• **TASK OBJECTIVE**:
Of the lines in the data below, write out exactly those from the one holding "y compris d'interprétation." through the one holding "- \columnbreak", both included.

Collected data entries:

● ● ●

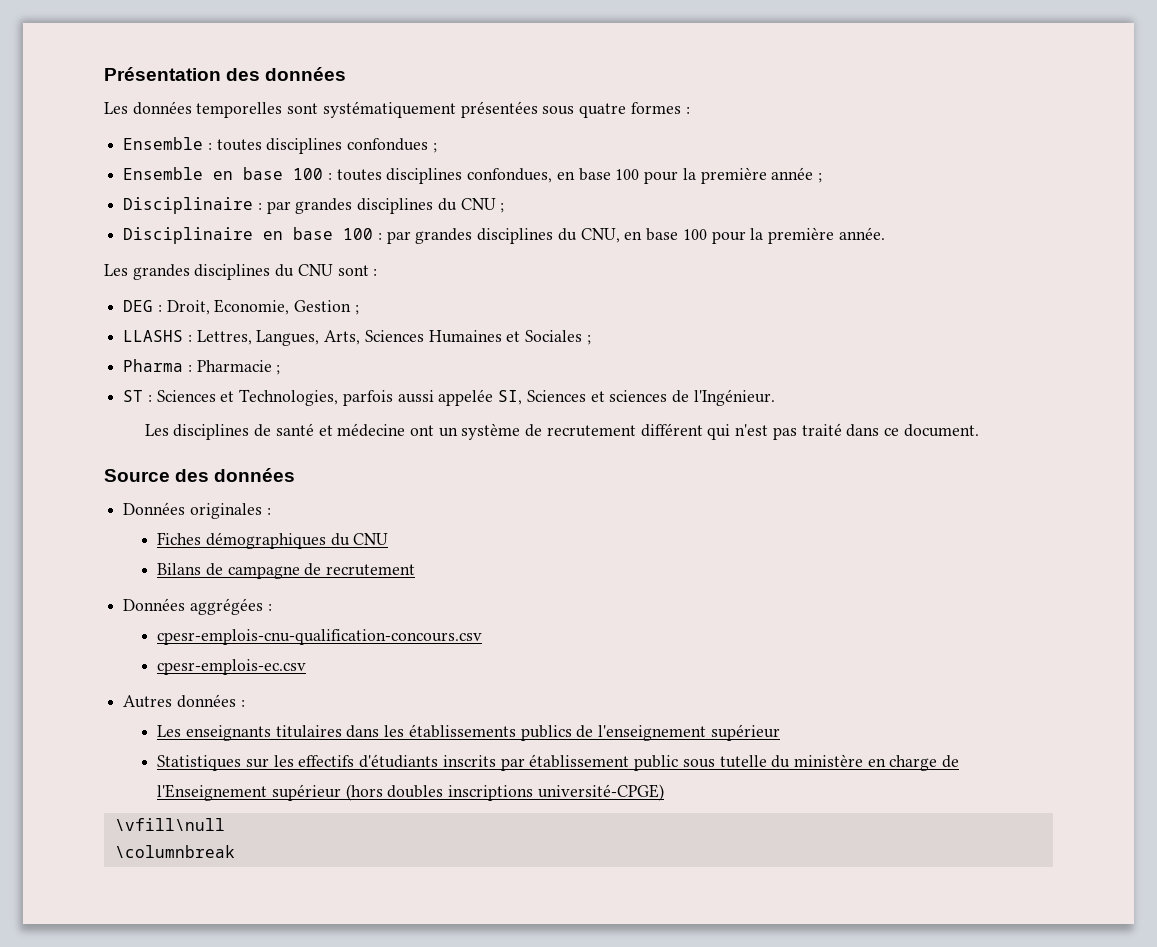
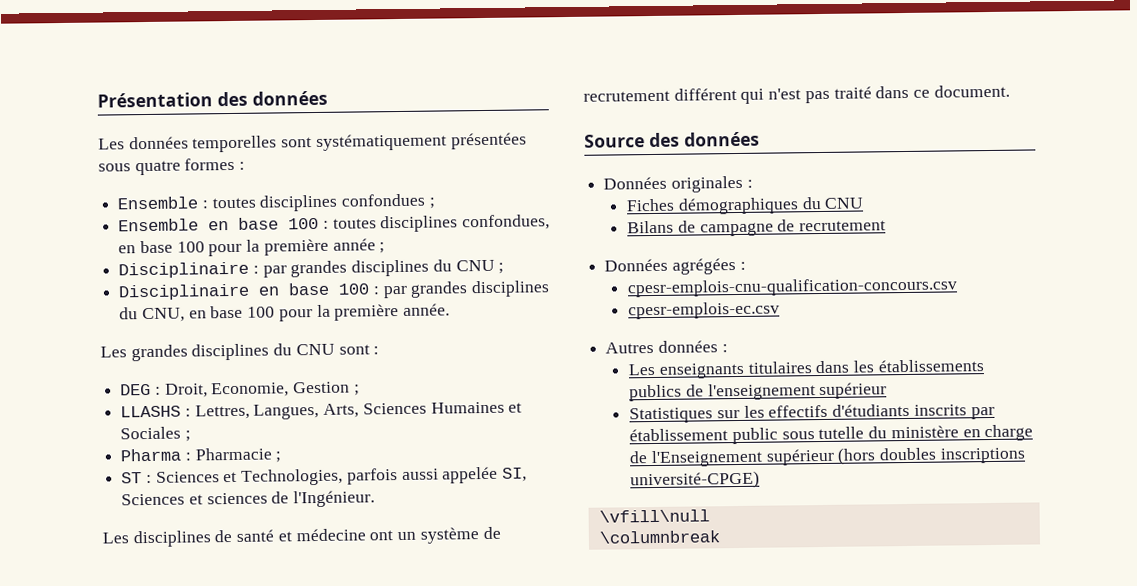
- Données aggrégées :
+ Données agrégées :

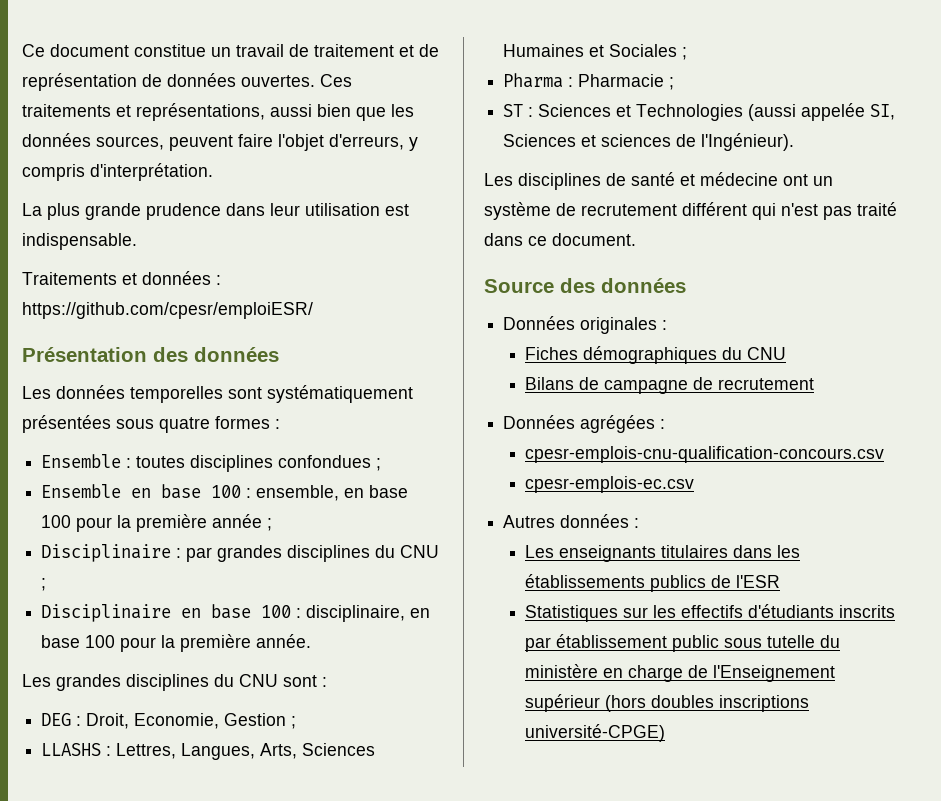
+ Ce document constitue un travail de traitement et de représentation de données ouvertes. Ces traitements et représentations, aussi bien que les données sources, peuvent faire l'objet d'erreurs, y compris d'interprétation.
+ La plus grande prudence dans leur utilisation est indispensable.
+ Traitements et données : https://github.com/cpesr/emploiESR/
- Ensemble en base 100 : toutes disciplines confondues, en base 100 pour la première année ;
+ Ensemble en base 100 : ensemble, en base 100 pour la première année ;
- Disciplinaire en base 100 : par grandes disciplines du CNU, en base 100 pour la première année.
+ Disciplinaire en base 100 : disciplinaire, en base 100 pour la première année.
- ST : Sciences et Technologies, parfois aussi appelée SI, Sciences et sciences de l'Ingénieur.
+ ST : Sciences et Technologies (aussi appelée SI, Sciences et sciences de l'Ingénieur).
- Les enseignants titulaires dans les établissements publics de l'enseignement supérieur
+ Les enseignants titulaires dans les établissements publics de l'ESR
- \vfill\null
- \columnbreak

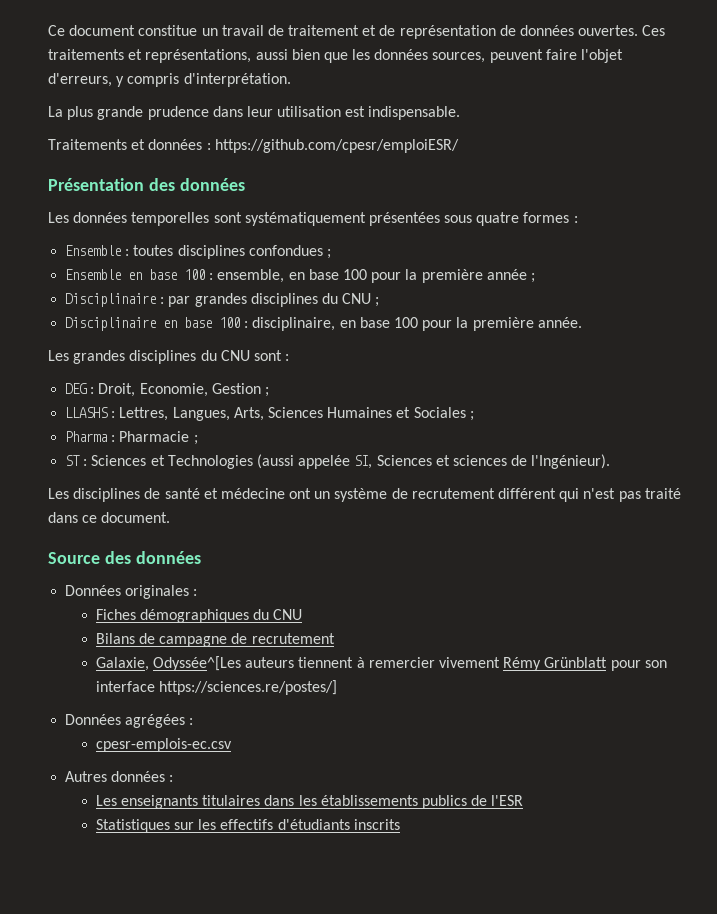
+ Galaxie, Odyssée^[Les auteurs tiennent à remercier vivement Rémy Grünblatt pour son interface https://sciences.re/postes/]
- cpesr-emplois-cnu-qualification-concours.csv
- Statistiques sur les effectifs d'étudiants inscrits par établissement public sous tutelle du ministère en charge de l'Enseignement supérieur (hors doubles inscriptions université-CPGE)
+ Statistiques sur les effectifs d'étudiants inscrits

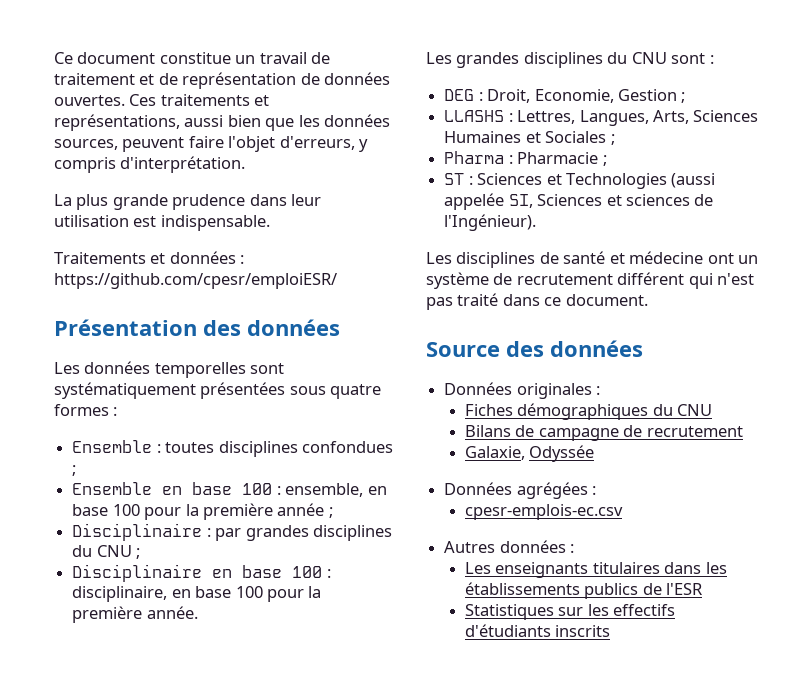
- Galaxie, Odyssée^[Les auteurs tiennent à remercier vivement Rémy Grünblatt pour son interface https://sciences.re/postes/]
+ Galaxie, Odyssée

● ● ●

• **ANSWER FOR THE TASK**:
+ Ce document constitue un travail de traitement et de représentation de données ouvertes. Ces traitements et représentations, aussi bien que les données sources, peuvent faire l'objet d'erreurs, y compris d'interprétation.
+ La plus grande prudence dans leur utilisation est indispensable.
+ Traitements et données : https://github.com/cpesr/emploiESR/
- Ensemble en base 100 : toutes disciplines confondues, en base 100 pour la première année ;
+ Ensemble en base 100 : ensemble, en base 100 pour la première année ;
- Disciplinaire en base 100 : par grandes disciplines du CNU, en base 100 pour la première année.
+ Disciplinaire en base 100 : disciplinaire, en base 100 pour la première année.
- ST : Sciences et Technologies, parfois aussi appelée SI, Sciences et sciences de l'Ingénieur.
+ ST : Sciences et Technologies (aussi appelée SI, Sciences et sciences de l'Ingénieur).
- Les enseignants titulaires dans les établissements publics de l'enseignement supérieur
+ Les enseignants titulaires dans les établissements publics de l'ESR
- \vfill\null
- \columnbreak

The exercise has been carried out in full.